- Problem requirements -
Return all of the data exactly, omitting any images.

*** Opening of Source data ***

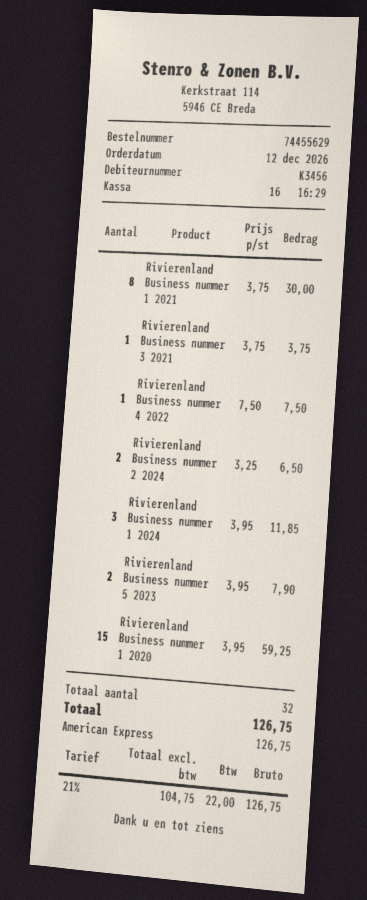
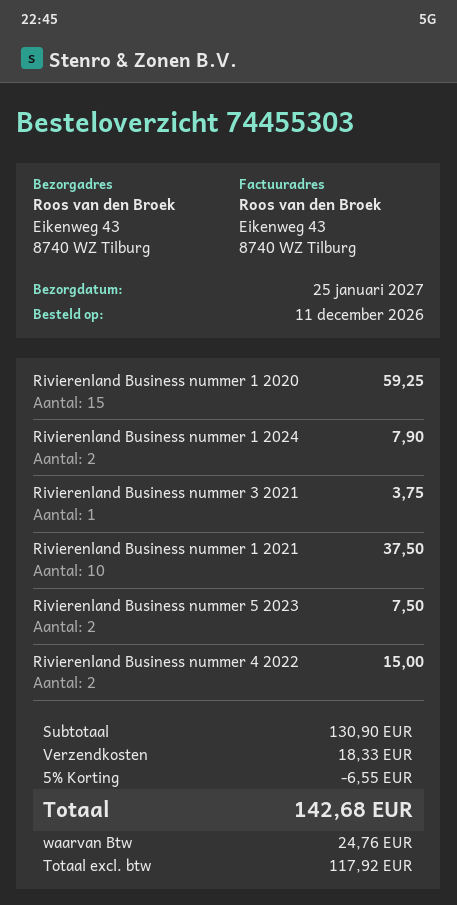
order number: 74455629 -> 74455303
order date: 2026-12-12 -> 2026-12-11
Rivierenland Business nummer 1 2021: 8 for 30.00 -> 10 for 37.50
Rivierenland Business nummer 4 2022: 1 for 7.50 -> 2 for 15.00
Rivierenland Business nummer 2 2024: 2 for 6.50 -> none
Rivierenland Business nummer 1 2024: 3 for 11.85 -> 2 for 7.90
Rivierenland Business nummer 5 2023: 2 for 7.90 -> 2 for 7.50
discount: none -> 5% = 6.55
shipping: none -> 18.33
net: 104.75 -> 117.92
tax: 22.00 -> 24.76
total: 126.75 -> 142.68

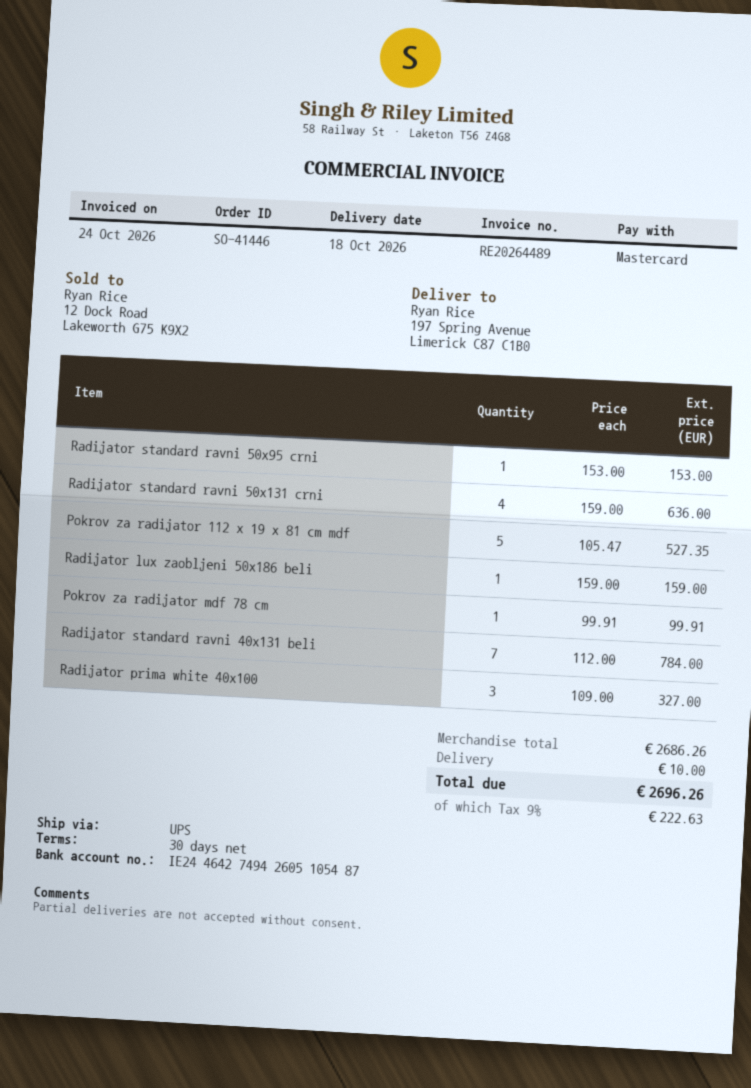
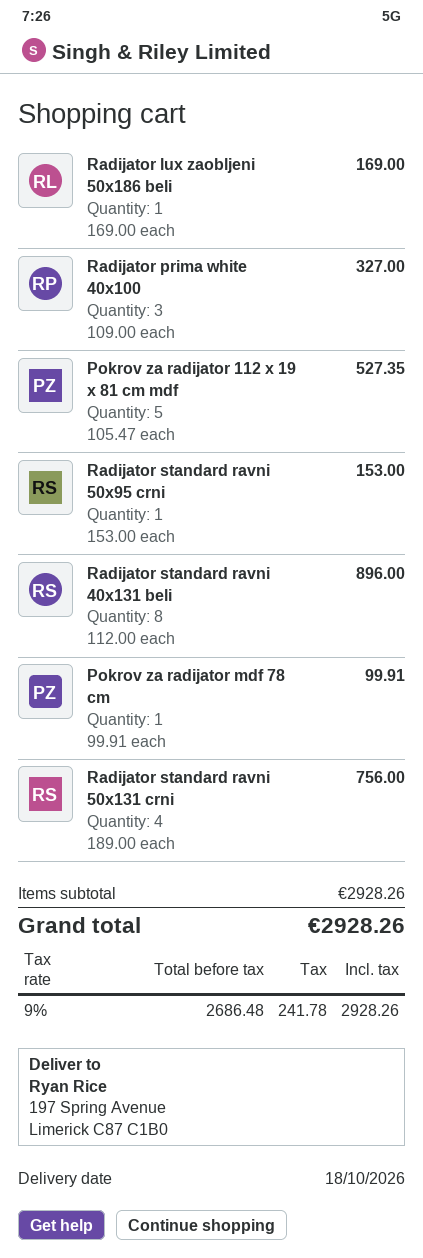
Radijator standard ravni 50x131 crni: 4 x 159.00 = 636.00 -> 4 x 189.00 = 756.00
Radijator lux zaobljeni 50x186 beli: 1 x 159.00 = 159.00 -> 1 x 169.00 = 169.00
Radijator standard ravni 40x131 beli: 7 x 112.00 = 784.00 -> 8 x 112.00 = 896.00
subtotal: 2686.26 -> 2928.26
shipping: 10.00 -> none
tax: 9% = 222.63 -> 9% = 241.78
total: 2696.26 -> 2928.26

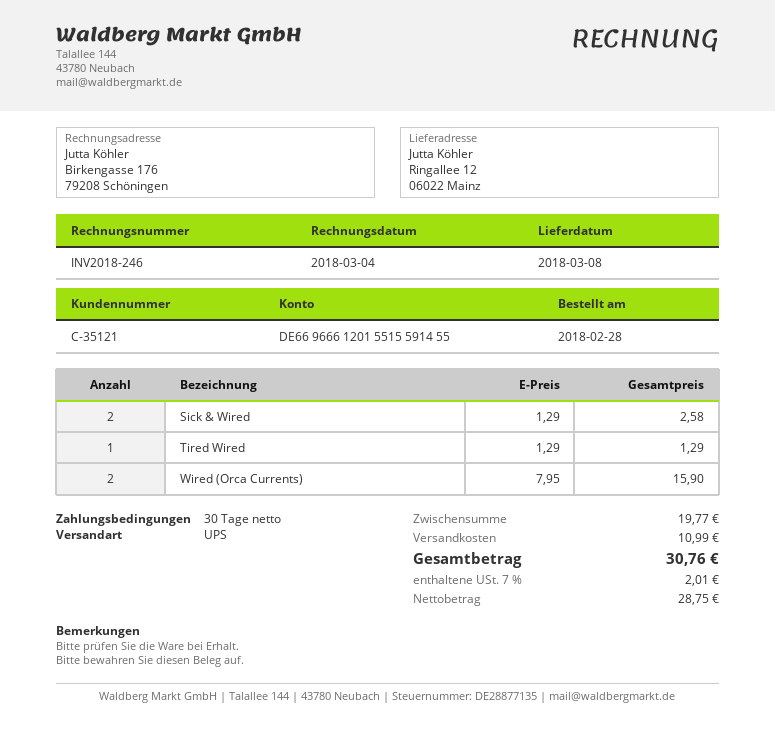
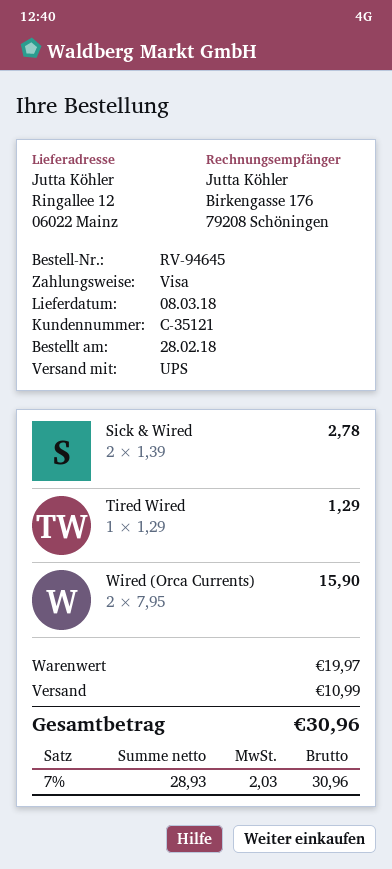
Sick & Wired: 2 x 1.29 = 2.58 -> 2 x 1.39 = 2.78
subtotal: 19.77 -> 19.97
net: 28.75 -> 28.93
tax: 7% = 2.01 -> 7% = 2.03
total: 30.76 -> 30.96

*** Close of Source data ***

- Written response -
order number: 74455629 -> 74455303
order date: 2026-12-12 -> 2026-12-11
Rivierenland Business nummer 1 2021: 8 for 30.00 -> 10 for 37.50
Rivierenland Business nummer 4 2022: 1 for 7.50 -> 2 for 15.00
Rivierenland Business nummer 2 2024: 2 for 6.50 -> none
Rivierenland Business nummer 1 2024: 3 for 11.85 -> 2 for 7.90
Rivierenland Business nummer 5 2023: 2 for 7.90 -> 2 for 7.50
discount: none -> 5% = 6.55
shipping: none -> 18.33
net: 104.75 -> 117.92
tax: 22.00 -> 24.76
total: 126.75 -> 142.68

Radijator standard ravni 50x131 crni: 4 x 159.00 = 636.00 -> 4 x 189.00 = 756.00
Radijator lux zaobljeni 50x186 beli: 1 x 159.00 = 159.00 -> 1 x 169.00 = 169.00
Radijator standard ravni 40x131 beli: 7 x 112.00 = 784.00 -> 8 x 112.00 = 896.00
subtotal: 2686.26 -> 2928.26
shipping: 10.00 -> none
tax: 9% = 222.63 -> 9% = 241.78
total: 2696.26 -> 2928.26

Sick & Wired: 2 x 1.29 = 2.58 -> 2 x 1.39 = 2.78
subtotal: 19.77 -> 19.97
net: 28.75 -> 28.93
tax: 7% = 2.01 -> 7% = 2.03
total: 30.76 -> 30.96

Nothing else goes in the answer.